Vaughan gave a very accessible and engaging public lecture, that managed the rare feat of being both non-technical, and yet packing in a surprising amount of meaty mathematics. He began by noting how the Cartesian co-ordinate system of Descartes had demystified the notion of dimension, reducing the two-dimensional plane to collections of pairs of numbers, the three-dimensional space to triplets of numbers, and so forth. Of course, even so, the notion of the “fourth dimension” and beyond still retains a certain almost magical appeal, and Vaughan illustrated this by discussing the classic book “Flatland” by Edwin Abbott, which mostly revolves around a society of two-dimensional intelligent beings, and the difficulty they have with even conceiving of the third dimension. (As an amusing side note, Vaughan quoted a reviewer of that book from that era approving of Abbott’s higher-dimensional speculations as likely to be more significant than those of his contemporary Hamilton, who had just invented the quaternionic number system.)

Vaughan then talked about his own mathematical journey through dimensions, starting out in the infinite-dimensional theory of von Neumann algebras (in particular, in his celebrated paper developing an index theory for subfactors of von Neumann algebras), and then descending to three dimensions (through his achievements in knot theory) and more recently to two dimensions (through planar algebras). To describe the connections between all these topics, Vaughan first recalled how knots can be obtained from braids by tying the ends together; or equivalently, how braids can be viewed as “knots-with-boundary”. This brings group theory into the picture, because braids form a group. He then talked about Louis Kaufmann’s fundamental insight that braids (which can be viewed as a three-dimensional object) can be converted by a simple operation to a planar object (an element of the Temperley-Lieb algebra, which had also appeared in Vaughan’s paper on index theory). This led naturally to the more general notion of a planar algebra, which can very vaguely be viewed as a two-dimensional version of the more “linear” model of algebra (a sequence of one-input and one-output functions composed together), in which inputs and outputs are connected together by a planar tangle (a collection of non-crossing curves and loops). Other interesting examples of planar algebras included knots with boundary (as proposed by Conway) and tensors (as proposed by Penrose). He then noted how crucial the planarity was in order to obtain a rich algebraic structure; apparently, much of this interesting structure collapses if one allows the components in a tangle to cross each other. (As an analogy, he mentioned how much more rigid and easy a game of sudoku would be if one worked in {\Bbb F}_3^4 and required all coordinate 2-planes (from all six families) to be labeled with some permutation of {1,…,9}, as opposed to just three of the families (the rows, the columns, and the squares, which are also all connected planar objects).)

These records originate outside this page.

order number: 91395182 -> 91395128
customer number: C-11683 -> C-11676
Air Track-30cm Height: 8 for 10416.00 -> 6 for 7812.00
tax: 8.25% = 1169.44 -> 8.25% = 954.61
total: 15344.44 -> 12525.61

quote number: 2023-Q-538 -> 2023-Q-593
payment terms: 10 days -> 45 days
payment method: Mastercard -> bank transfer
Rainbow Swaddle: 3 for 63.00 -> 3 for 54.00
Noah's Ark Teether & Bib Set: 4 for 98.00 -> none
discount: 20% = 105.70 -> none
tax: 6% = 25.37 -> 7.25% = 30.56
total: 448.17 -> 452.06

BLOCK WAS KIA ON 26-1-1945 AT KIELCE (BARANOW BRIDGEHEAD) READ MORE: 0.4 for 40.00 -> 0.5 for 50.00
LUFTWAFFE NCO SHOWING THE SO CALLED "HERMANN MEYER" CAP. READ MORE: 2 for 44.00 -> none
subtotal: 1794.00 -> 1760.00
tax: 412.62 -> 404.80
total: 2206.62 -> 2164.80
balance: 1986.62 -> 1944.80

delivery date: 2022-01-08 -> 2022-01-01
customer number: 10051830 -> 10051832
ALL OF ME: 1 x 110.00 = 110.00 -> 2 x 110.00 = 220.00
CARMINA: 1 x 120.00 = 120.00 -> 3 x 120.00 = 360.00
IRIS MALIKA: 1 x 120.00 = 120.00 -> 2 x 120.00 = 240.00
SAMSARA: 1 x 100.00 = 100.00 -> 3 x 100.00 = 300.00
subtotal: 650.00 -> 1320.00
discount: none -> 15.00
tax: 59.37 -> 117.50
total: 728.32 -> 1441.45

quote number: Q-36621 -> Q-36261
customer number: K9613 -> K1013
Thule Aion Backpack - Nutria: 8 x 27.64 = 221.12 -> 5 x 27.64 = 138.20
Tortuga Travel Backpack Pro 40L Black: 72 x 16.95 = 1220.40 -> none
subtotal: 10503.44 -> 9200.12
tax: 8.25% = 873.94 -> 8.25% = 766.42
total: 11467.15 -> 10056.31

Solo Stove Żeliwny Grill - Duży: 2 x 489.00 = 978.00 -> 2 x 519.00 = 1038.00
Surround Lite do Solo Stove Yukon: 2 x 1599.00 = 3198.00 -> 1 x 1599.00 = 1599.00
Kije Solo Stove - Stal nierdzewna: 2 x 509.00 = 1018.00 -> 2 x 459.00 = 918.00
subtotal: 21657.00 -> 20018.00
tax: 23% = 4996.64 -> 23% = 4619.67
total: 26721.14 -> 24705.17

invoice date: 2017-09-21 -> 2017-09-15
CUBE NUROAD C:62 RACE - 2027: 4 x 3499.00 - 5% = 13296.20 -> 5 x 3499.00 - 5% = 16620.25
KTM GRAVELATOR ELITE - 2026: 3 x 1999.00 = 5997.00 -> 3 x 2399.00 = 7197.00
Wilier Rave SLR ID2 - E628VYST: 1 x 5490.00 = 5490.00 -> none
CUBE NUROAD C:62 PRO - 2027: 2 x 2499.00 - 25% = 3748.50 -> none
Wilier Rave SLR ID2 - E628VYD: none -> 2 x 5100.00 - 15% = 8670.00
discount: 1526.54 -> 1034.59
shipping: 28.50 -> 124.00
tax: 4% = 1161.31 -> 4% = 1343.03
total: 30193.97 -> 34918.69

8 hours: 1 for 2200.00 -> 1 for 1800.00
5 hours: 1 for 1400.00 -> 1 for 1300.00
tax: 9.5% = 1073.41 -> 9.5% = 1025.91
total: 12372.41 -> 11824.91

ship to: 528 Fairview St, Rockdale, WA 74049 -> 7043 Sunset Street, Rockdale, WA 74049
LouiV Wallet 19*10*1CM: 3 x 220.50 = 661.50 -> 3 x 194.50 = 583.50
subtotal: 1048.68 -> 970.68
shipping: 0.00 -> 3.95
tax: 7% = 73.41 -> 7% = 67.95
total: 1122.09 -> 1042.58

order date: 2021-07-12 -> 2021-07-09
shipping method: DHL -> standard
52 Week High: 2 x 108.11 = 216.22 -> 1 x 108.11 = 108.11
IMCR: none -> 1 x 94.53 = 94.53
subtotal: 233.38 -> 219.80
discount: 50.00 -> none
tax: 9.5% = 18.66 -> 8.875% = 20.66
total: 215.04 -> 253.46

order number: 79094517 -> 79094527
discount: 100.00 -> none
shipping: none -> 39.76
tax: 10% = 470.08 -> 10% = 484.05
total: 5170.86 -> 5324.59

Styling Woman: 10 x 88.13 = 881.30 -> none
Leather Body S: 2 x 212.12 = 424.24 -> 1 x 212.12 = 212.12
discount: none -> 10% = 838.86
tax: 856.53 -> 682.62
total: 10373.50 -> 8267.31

To close, Vaughan mentioned how vertex algebra structures also arise naturally in the quantum theory of lattices, and in particular (as proposed by Freedman and others) could be useful in designing quantum computers. He then noted that the theory of the braid group (including of course the Jones polynomial) could also be viewed as the theory of dynamics of non-colliding points in the plane (by viewing time as a third dimension); quantising this, one then expects braid groups to play a role in the quantum Hall effect (and its fractional generalisation) that manifests itself at incredibly low temperatures, although despite many breakthroughs in the area, there has not yet been a physical model proposed that would truly be governed by a non-abelian braid group.

Efim Zelmanov – “Pro-finite groups”

Efim gave a much more technical, but also very beautiful, talk on some cutting edge research in group theory, revolving around the extent to which a group can be understood from a prescribed set of relations. One seeks to study infinite groups here, but Efim clearly distinguished between the “hopelessly infinite” groups, and the groups which are at least residually finite – groups which have enough finite models that one can distinguish points. For instance, the integers {\Bbb Z} are residually finite because given any two distinct integers x, y, one can find a homomorphism {\Bbb Z} \to {\Bbb Z}/N{\Bbb Z} into a finite group which sends x and y to different values. One can then view a residually finite group as a subgroup of an infinite product of finite groups. If this subgroup is topologically complete, we say the group is pro-finite; the p-adics are a good example, as are the Galois groups \hbox{Gal}(L/K). One can localise these notions to a fixed (rational) prime p (replacing the notion of “finite group” with “finite p-group“), giving rise to the stricter notions of residually p-finite and pro-p-finite groups. The p-adics are again a good example of a pro-p-finite group. A little less obviously, the free (non-abelian) group F_m on m generators is residually p-finite for every p, and has a pro-p-finite completion F := (F_m)_{\hat p}. An important “linear” example of a pro-p-finite group comes from the congruence subgroup GL^1(n,\Lambda) of n \times n matrices over a commutative complete Noetherian ring \Lambda which are trivial when quotiented by a maximal ideal M whose quotient field is a characteristic p finite field; more generally, we say that a pro-p-finite group is linear if it is isomorphic to a subgroup of such a congruence subgroup.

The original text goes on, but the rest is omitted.